Monday, August 7, 2017

Labor Market Conditions Index Discontinued

A few years ago, I blogged about the Fed's new Labor Market Conditions Index (LMCI). The index attempts to summarize the state of the labor market using a statistical technique that captures the primary common variation from 19 labor market indicators. I was skeptical about the usefulness of the LMCI for a few reasons. And as it turns out, the LMCI is now discontinued as of August 3.

The discontinuation is newsworthy because the LMCI was cited in policy discussions at the Fed, even by Janet Yellen. The index became high-profile enough that I was even interviewed about it on NPR's Marketplace.

One issue that I noted with the index in my blog was the following:
A minor quibble with the index is its inclusion of wages in the list of indicators. This introduces endogeneity that makes it unsuitable for use in Phillips Curve-type estimations of the relationship between labor market conditions and wages or inflation. In other words, we can't attempt to estimate how wages depend on labor market tightness if our measure of labor market tightness already depends on wages by construction.
This corresponds to one reason that is provided for the discontinuation of the index: "including average hourly earnings as an indicator did not provide a meaningful link between labor market conditions and wage growth."

The other reasons provided for discontinuation are that "model estimates turned out to be more sensitive to the detrending procedure than we had expected" and "the measurement of some indicators in recent years has changed in ways that significantly degraded their signal content."

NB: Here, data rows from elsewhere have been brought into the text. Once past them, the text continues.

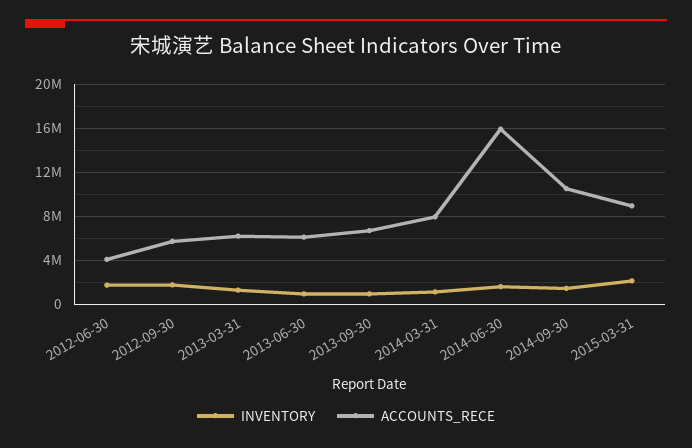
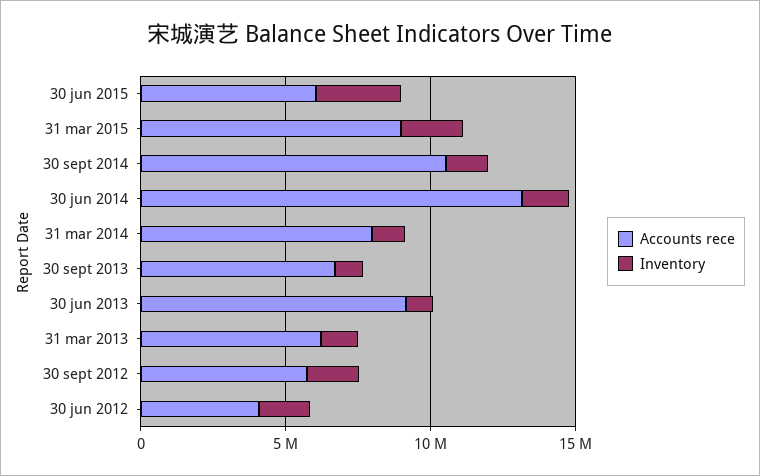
ACCOUNTS_RECE, 2013-06-30: 6000000 -> 9000000
ACCOUNTS_RECE, 2014-06-30: 16000000 -> 13000000
ACCOUNTS_RECE, 30 jun 2015: none -> 6000000
INVENTORY, 30 jun 2015: none -> 3000000

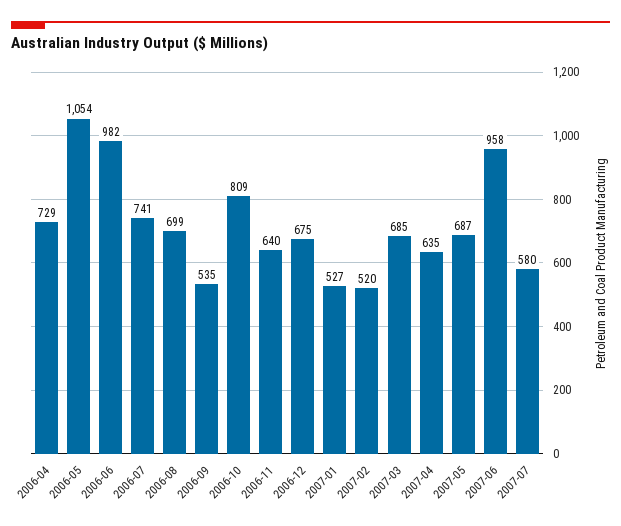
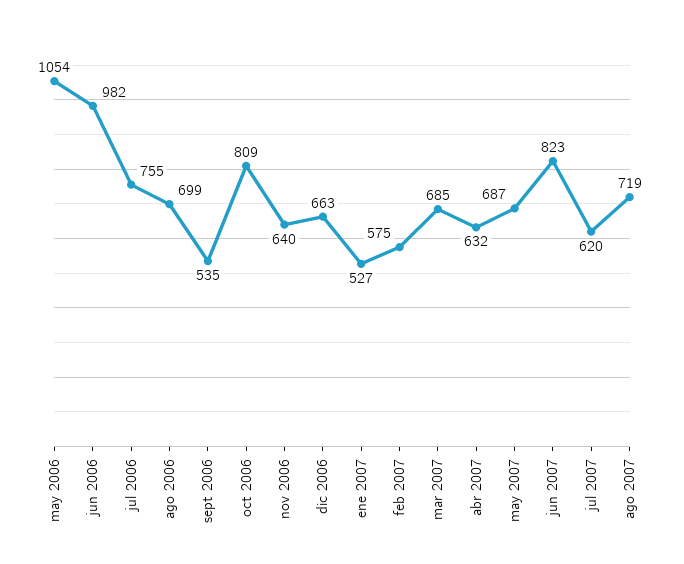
2006-04: 729 -> none
2006-07: 741 -> 755
2006-12: 675 -> 663
2007-02: 520 -> 575
2007-04: 635 -> 632
2007-06: 958 -> 823
2007-07: 580 -> 620
ago 2007: none -> 719

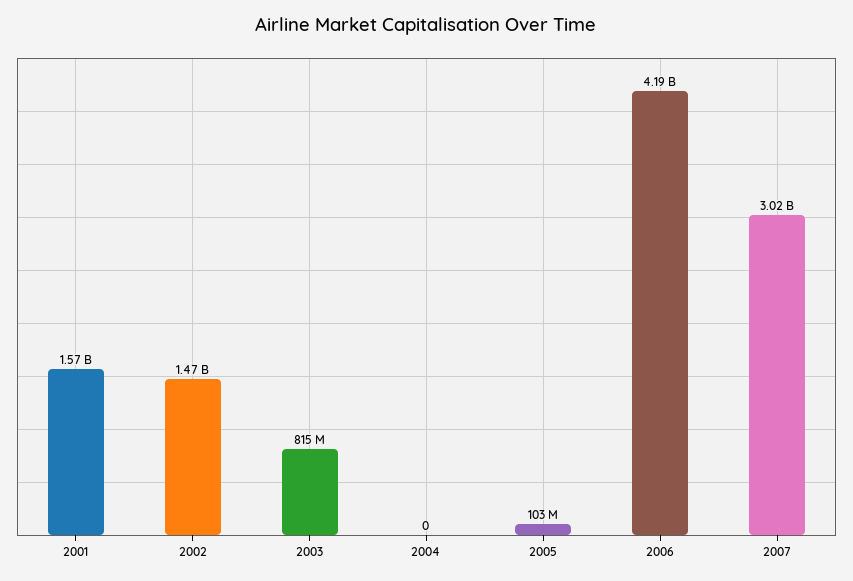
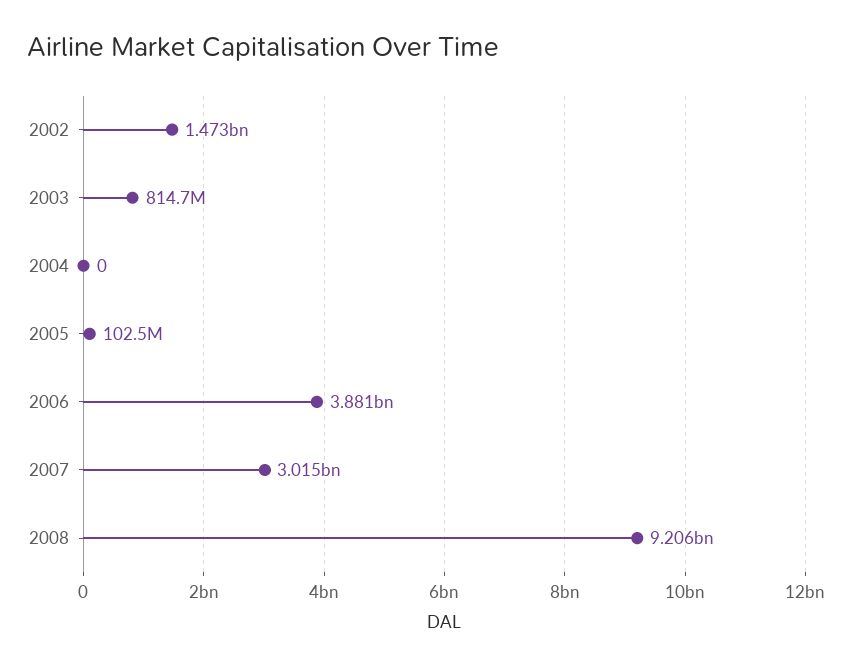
2001: 1570000000 -> none
2006: 4190000000 -> 3881000000
2008: none -> 9206000000

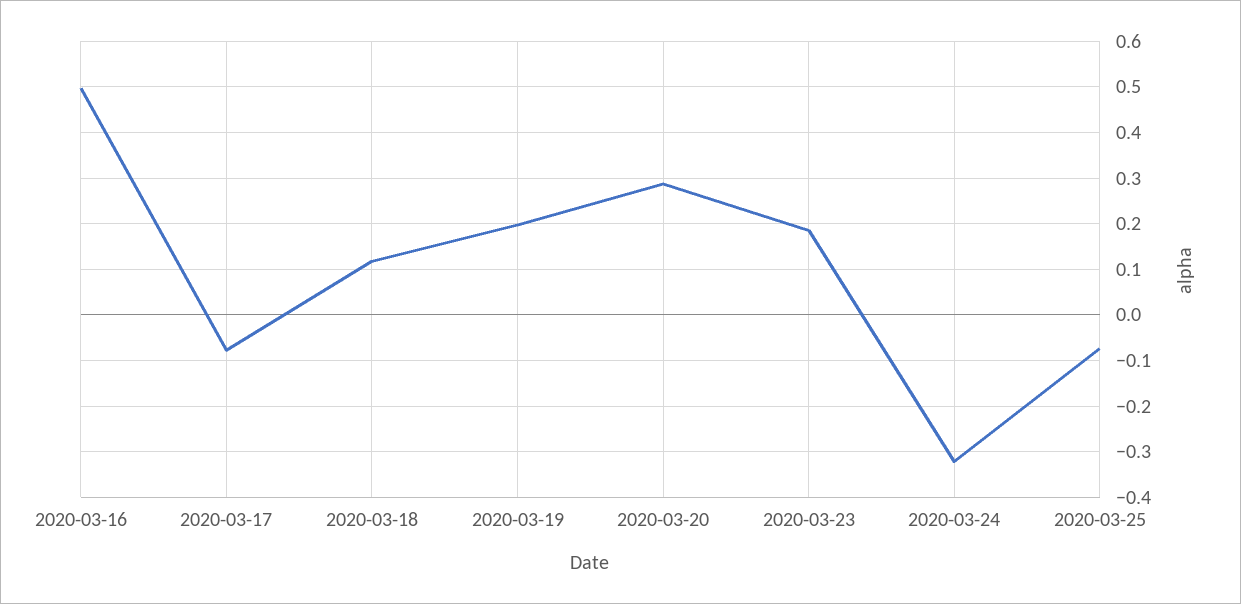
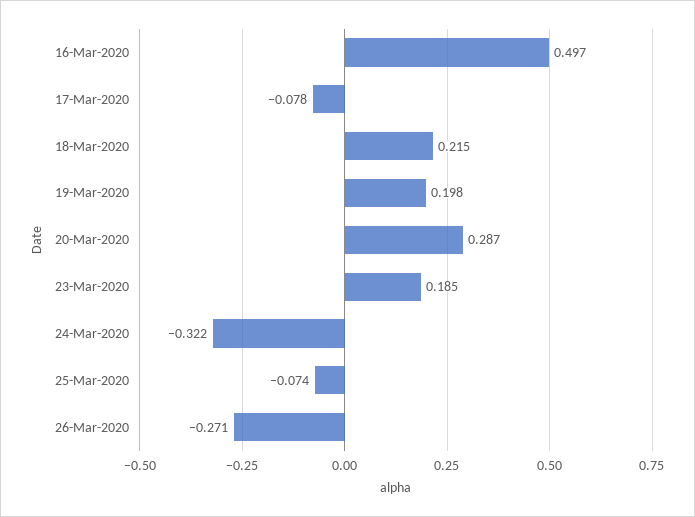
2020-03-18: 0.12 -> 0.215
26-Mar-2020: none -> -0.271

I also noted in my blog post and on NPR that the index is almost perfectly correlated with the unemployment rate, meaning it provides very little additional information about labor market conditions. (Or interpreted differently, meaning that the unemployment rate provides a lot of information about labor market conditions.) The development of the LMCI was part of a worthy effort to develop alternative informative measures of labor market conditions that can help policymakers gauge where we are relative to full employment and predict what is likely to happen to prices and wages. So since resources and attention are limited, I think it is wise that they can be directed toward developing and evaluating other measures.